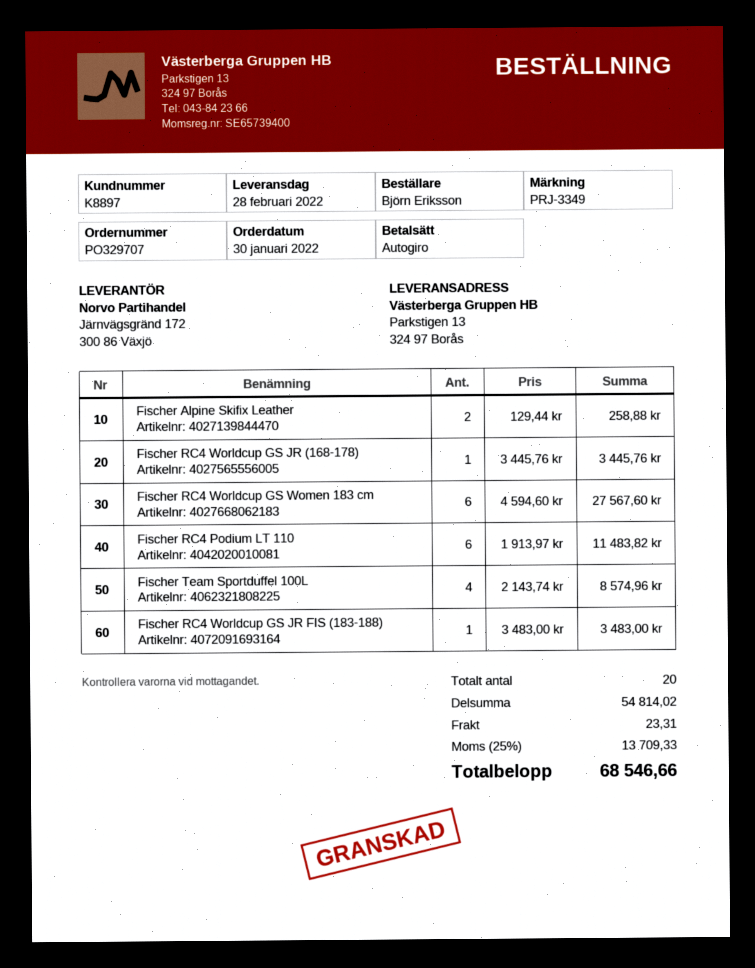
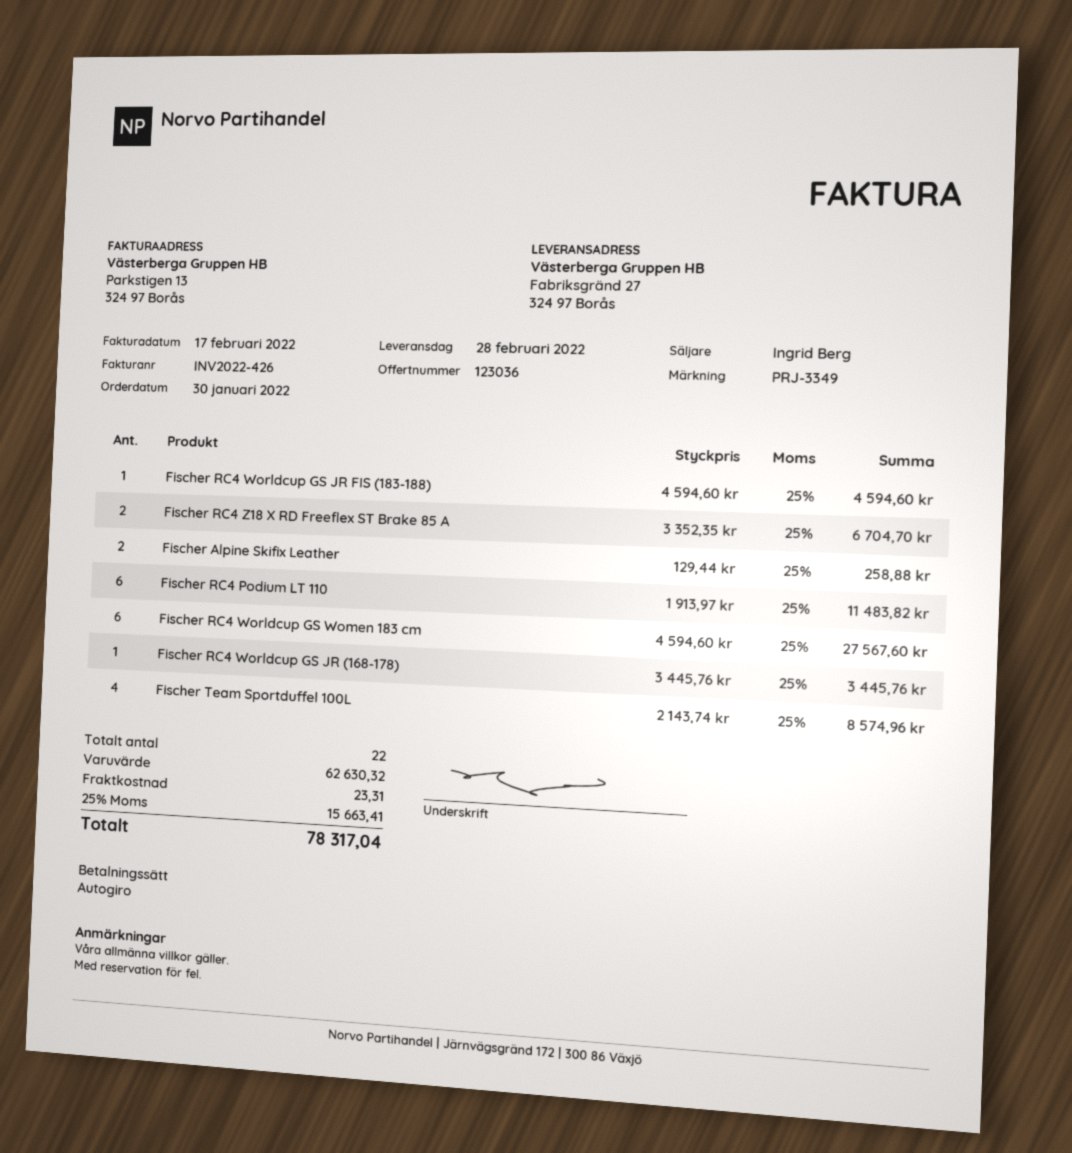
ship to: Parkstigen 13, 324 97 Borås -> Fabriksgränd 27, 324 97 Borås
Fischer RC4 Worldcup GS JR FIS (183-188): 1 x 3483.00 = 3483.00 -> 1 x 4594.60 = 4594.60
Fischer RC4 Z18 X RD Freeflex ST Brake 85 A: none -> 2 x 3352.35 = 6704.70
total quantity: 20 -> 22
subtotal: 54814.02 -> 62630.32
tax: 25% = 13709.33 -> 25% = 15663.41
total: 68546.66 -> 78317.04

**What you have to do**
Copy each line of the records that has "Fischer" in it.

**Answer to this task**
Fischer RC4 Worldcup GS JR FIS (183-188): 1 x 3483.00 = 3483.00 -> 1 x 4594.60 = 4594.60
Fischer RC4 Z18 X RD Freeflex ST Brake 85 A: none -> 2 x 3352.35 = 6704.70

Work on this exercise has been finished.